• [Directions]: Every line from the one that contains "border-bottom:2px solid #262626;padding:0" to the end of the records must be restated word for word. No other line belongs in the answer.

*** Opening Extracted data ***

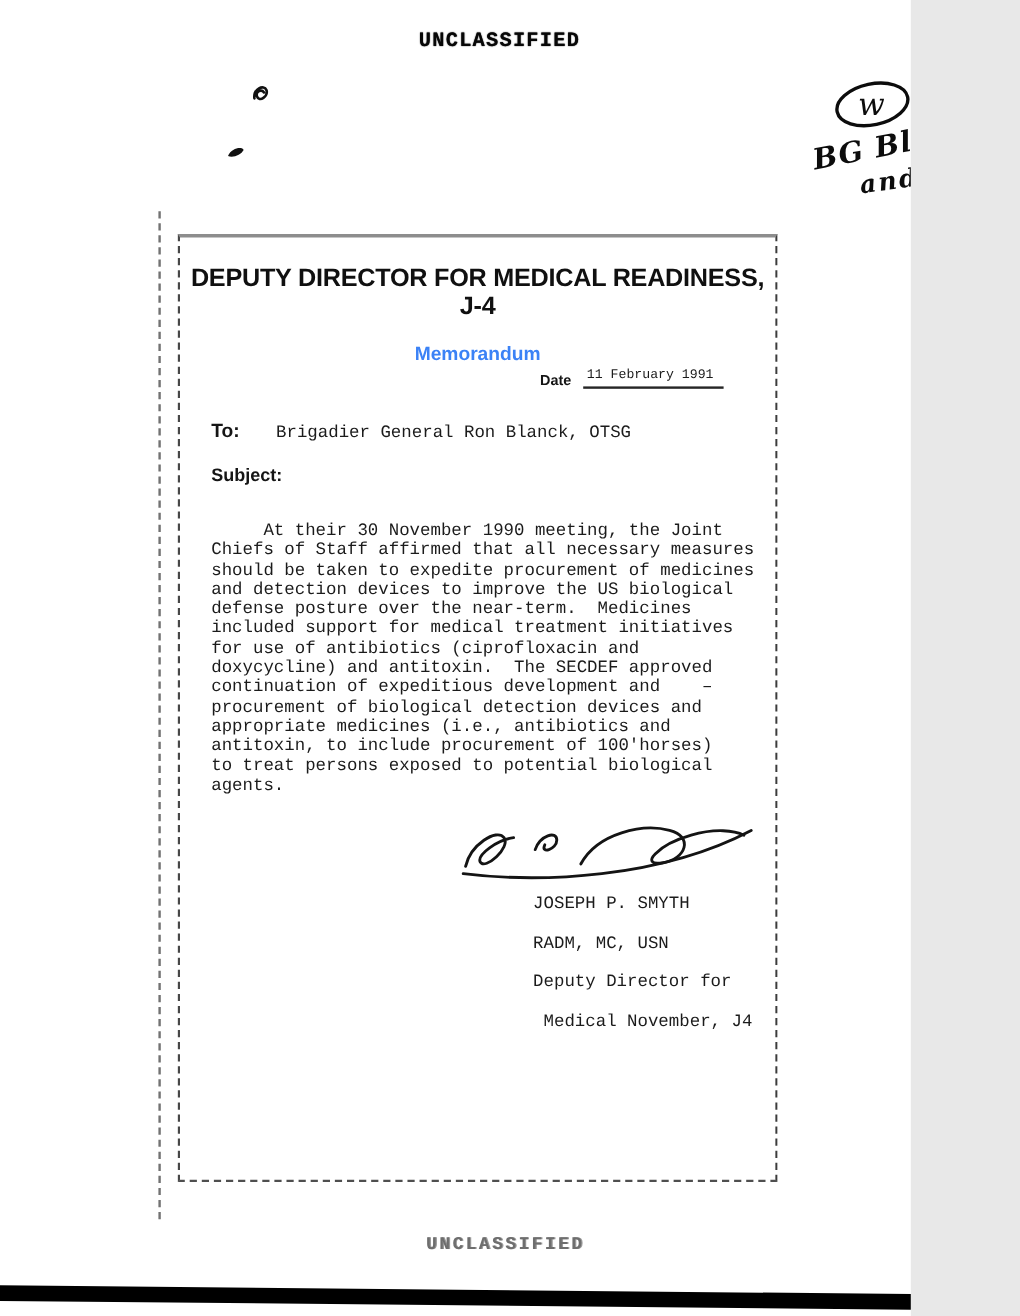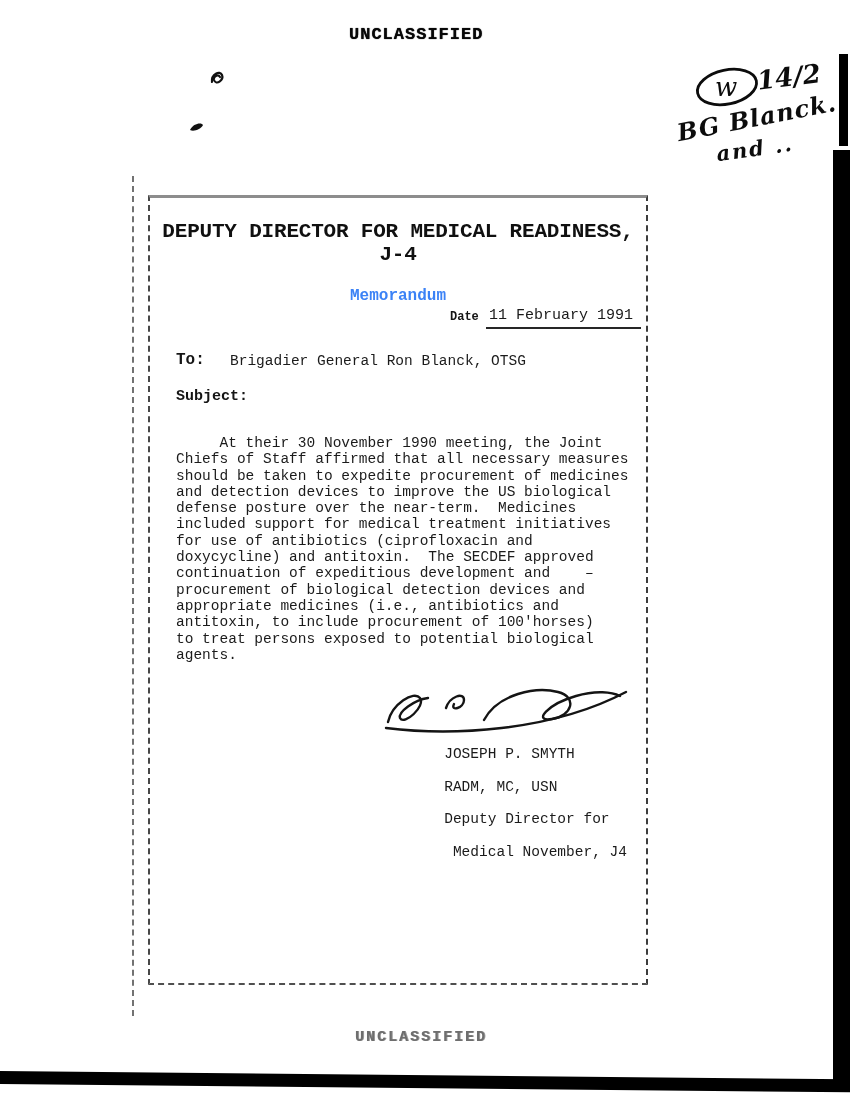--- a/index.html
+++ b/index.html
@@ -4,7 +4,7 @@
 <style>
   html,body{margin:0;padding:0;background:#e8e8e8;}
   .page{
-    position:relative;width:850px;height:1097px;background:#ffffff;
+    position:relative;width:759px;height:1097px;background:#ffffff;
     overflow:hidden;font-family:"Liberation Serif",serif;color:#151515;
   }
   .abs{position:absolute;}

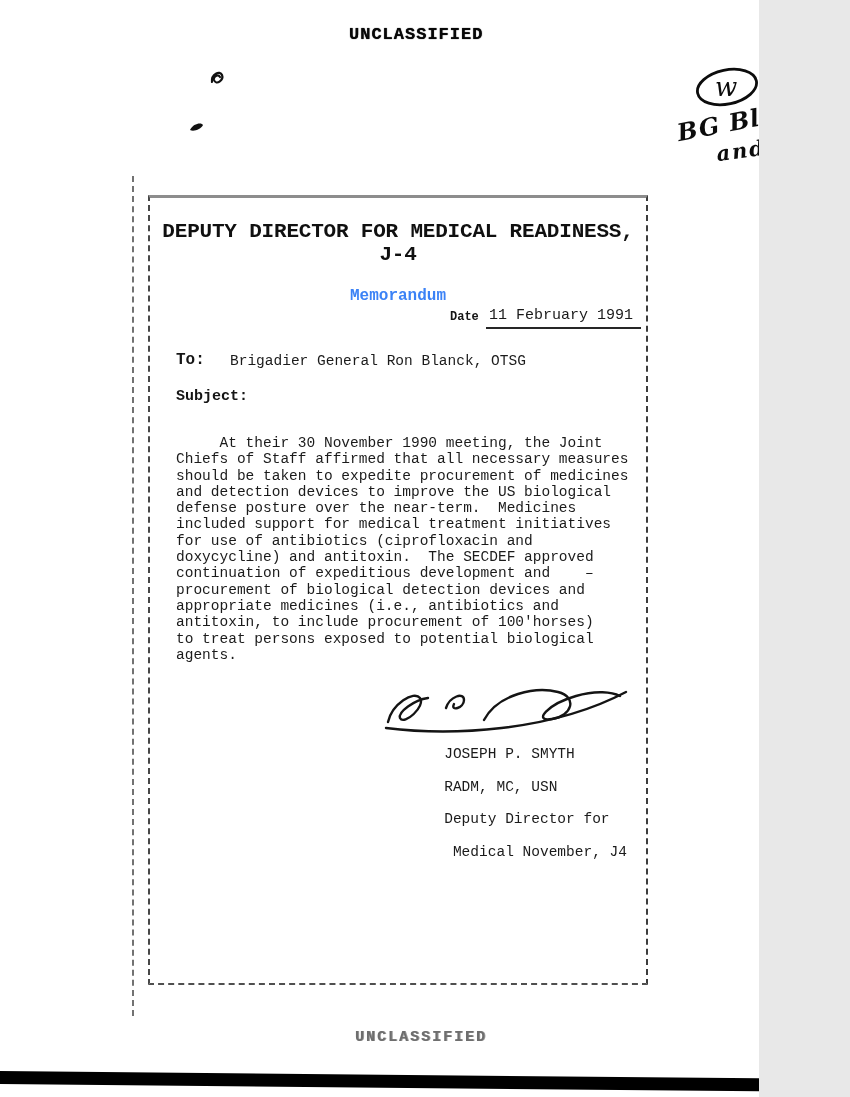--- a/index.html
+++ b/index.html
@@ -9,7 +9,7 @@
   }
   .abs{position:absolute;}
   .mono{font-family:"Liberation Mono",monospace;color:#1b1b1b;}
-  .serif{font-family:Liberation Mono, monospace;}
+  .serif{font-family:Liberation Sans, sans-serif;}
 
   .classification-top{
     left:349px;top:25px;font-family:"Liberation Mono",monospace;

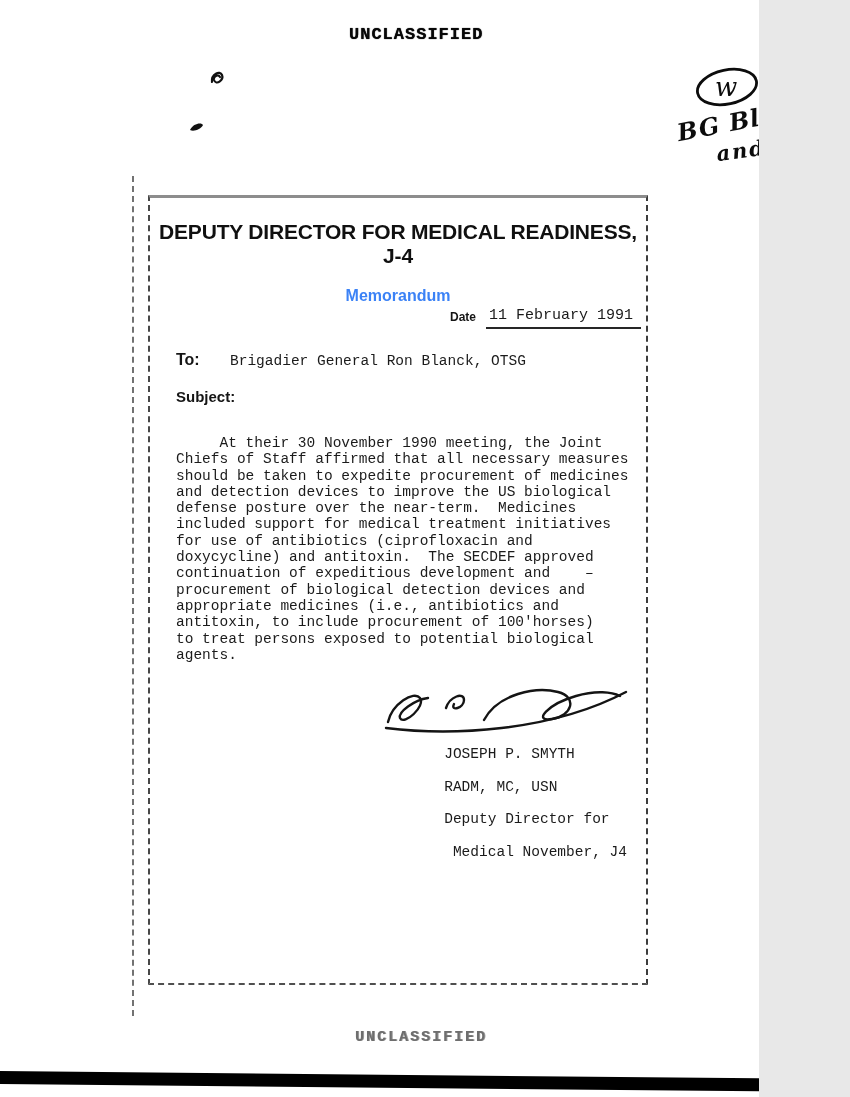--- a/index.html
+++ b/index.html
@@ -56,7 +56,7 @@
 
   .date-label{left:300px;top:112px;font-size:12px;font-weight:bold;}
   .date-value{
-    left:336px;top:109px;font-size:15px;
+    left:336px;top:109px;font-size:11px;
     border-bottom:2px solid #262626;padding:0 8px 3px 3px;
   }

*** Closing Extracted data ***

• [Problem solution]:
     border-bottom:2px solid #262626;padding:0 8px 3px 3px;
   }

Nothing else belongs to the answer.